During a runtime upgrade, it's possible that the upgrade fails to move forward but the detail status reflects that the upgrade is still ongoing. Because the runtime upgrade can take a very long time to successfully finish, there's no set timeout length currently specified. Hence, it's advisable to also check periodically on your cluster's detail status and logs to determine if your upgrade is indefinitely attempting to upgrade.

We can identify when this is the case by looking at the Cluster's logs, detailed message, and detailed status message. If a timeout has occurred, we would observe that the Cluster is continuously reconciling over the same indefinitely and not moving forward. From here, we recommend checking Cluster logs or configured LAW, to see if there's a failure, or a specific upgrade that is causing the lack of progress.
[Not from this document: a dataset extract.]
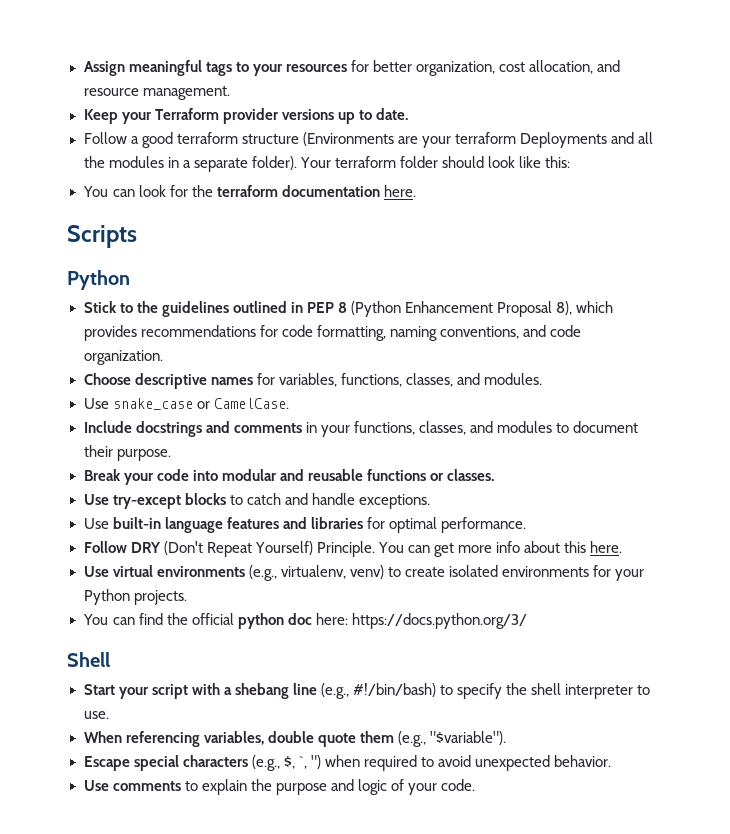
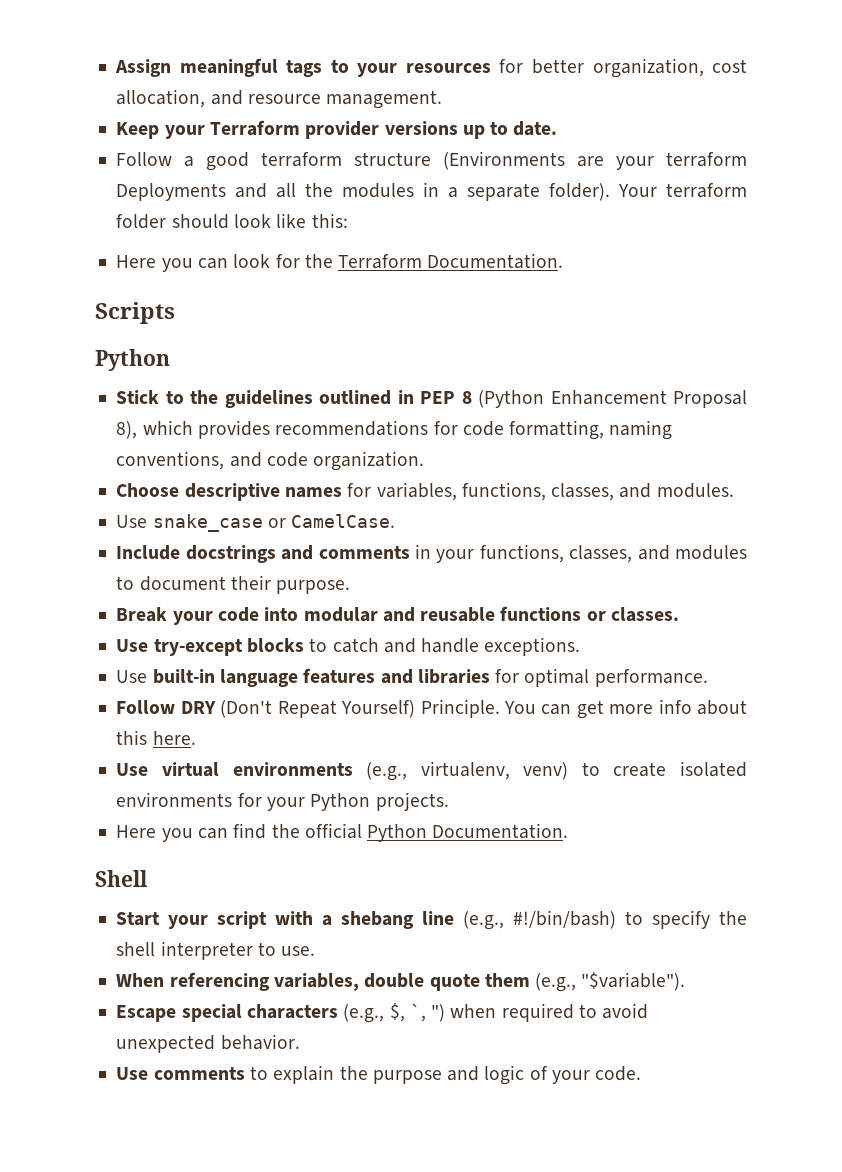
- You can look for the terraform documentation here.
+ Here you can look for the Terraform Documentation.
- You can find the official python doc here: https://docs.python.org/3/
+ Here you can find the official Python Documentation.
Hardware Failure doesn't require Upgrade re-execution

If a hardware failure during an upgrade has occurred, the runtime upgrade continues as long as the set thresholds are met for the compute and management/control nodes. Once the machine is fixed or replaced, it gets provisioned with the current platform runtime's OS, which contains the targeted version of the runtime.
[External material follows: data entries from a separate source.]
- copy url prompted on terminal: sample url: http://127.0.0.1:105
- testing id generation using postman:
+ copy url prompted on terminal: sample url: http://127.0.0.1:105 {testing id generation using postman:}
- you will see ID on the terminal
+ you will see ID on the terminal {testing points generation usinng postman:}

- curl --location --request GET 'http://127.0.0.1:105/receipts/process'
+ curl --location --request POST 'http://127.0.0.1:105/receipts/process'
If a hardware failure occurs, and the runtime upgrade has failed because thresholds weren't met for compute and control nodes, re-execution of the runtime upgrade might be needed depending on when the failure occurred and the state of the individual servers in a rack. If a rack was updated before a failure, then the upgraded runtime version would be used when the nodes are reprovisioned. If the rack's spec wasn't updated to the upgraded runtime version before the hardware failure, the machine would be provisioned with the previous runtime version. To upgrade to the new runtime version, submit a new cluster upgrade request and only the nodes with the previous runtime version will upgrade. Hosts that were successful in the previous upgrade action won't.

After a runtime upgrade, the cluster shows "Failed" Provisioning State

During a runtime upgrade the cluster will enter a state of Upgrading In the event of a failure of the runtime upgrade, for reasons related to the resources, the cluster will go into a Failed provisioning state. This state could be linked to the lifecycle of the components related to the cluster (e.g StorageAppliance) and might be necessary to diagnose the failure with Microsoft support.